Wednesday, July 21, 2010

Political Economy of the Middle East this Fall

from Donna Lee Bowen, director of the MESA degree and member of the IR committee:

MESA is offering a mini-course on Foundations of Middle East Economics. Jamal Qureshi, SAIS graduate and oil analyst will explore the principles that underlie Middle East politics.

International Relations and Political Science students are welcome to enroll.

The course will be .5 credit hours and will run September 28-30 from 5:30-8 p.m.

"Follow The Money: Understanding The Economic Underpinnings of the Middle East" Jamal Qureshi presents a survey of the basic economic structures of the Middle East which includes the role of oil, population and demographic change, labor issues, water shortages, challenges in agriculture and so forth. He connects these phenomena to the political and social structures prevalent in the area and unpacks the challenges resulting from these economic factors. Qureshi’s goal is to give students a basic toolkit for understanding how the financial and economic lifeblood of the region works and how they can then use that as a tool to better understand things which they might otherwise tend to see from more one-dimensional political or cultural angles. This mini-course will help de-mystify the region and help deconstruct the fatal tendency to see the Middle East as the "other". Instead he will present an area that at its core operates on the same basic human dynamics as anywhere else.

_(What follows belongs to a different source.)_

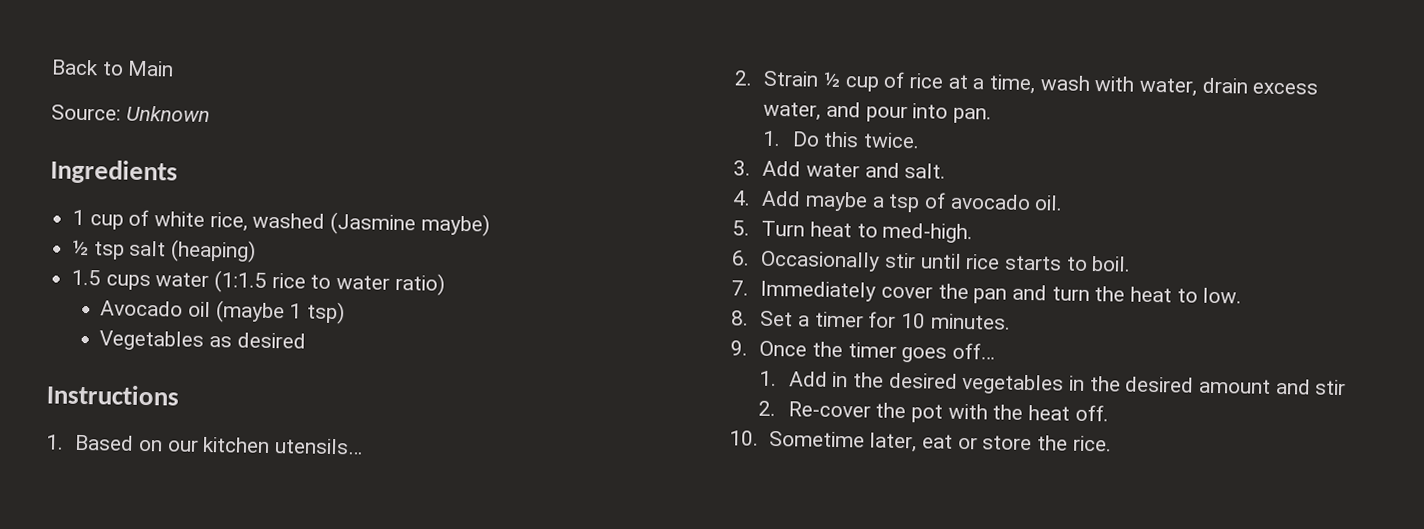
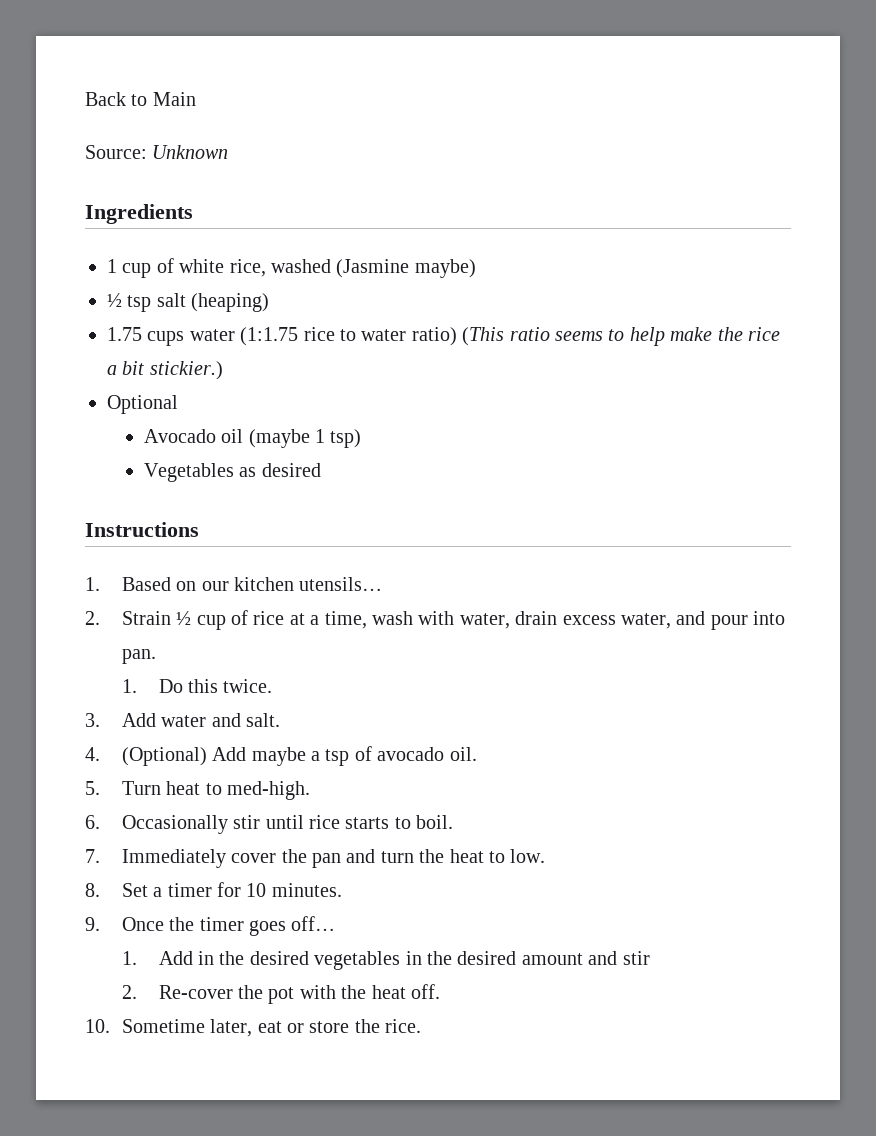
- 1.5 cups water (1:1.5 rice to water ratio)
+ 1.75 cups water (1:1.75 rice to water ratio) (This ratio seems to help make the rice a bit stickier.)
+ Optional
- 4. Add maybe a tsp of avocado oil.
+ 4. (Optional) Add maybe a tsp of avocado oil.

Jamal Qureshi is a 1998 graduate of BYU with a BA in Near Eastern Studies and an Arabic minor. He is married with three children and served in the England London Mission from 1995-1997. After spending a year studying Arabic on a Fulbright grant at the American University in Cairo (AUC), he went on to obtain his M.A. in International Relations and Economics from the Johns Hopkins University School of Advanced International Studies (SAIS) in Washington DC. Born in Colorado and having lived in numerous places in the US, he has also spent many years abroad living in Saudi Arabia, Egypt, Palestine, the UK, and Norway. His decade of professional experience includes having worked at the US State and Treasury departments, ExxonMobil's public affairs division, as the lead oil market analyst at consultancy PFC Energy in Washington DC, as the on-desk fundamentals analyst for Barclays Capital's crude and oil products traders in New York City, as a fundamentals analyst and hedge fund liaison at Hess Energy Trading Company (Hetco) in New York City, and now as the lead crude oil and refining trading analyst for Statoil (the Norwegian state oil company) in Stavanger, Norway. While oil markets are his specific professional niche, he considers participation in these markets an ideal perch for gaining a broader understanding of the interaction of markets, economics, politics, and the struggles of the developing world.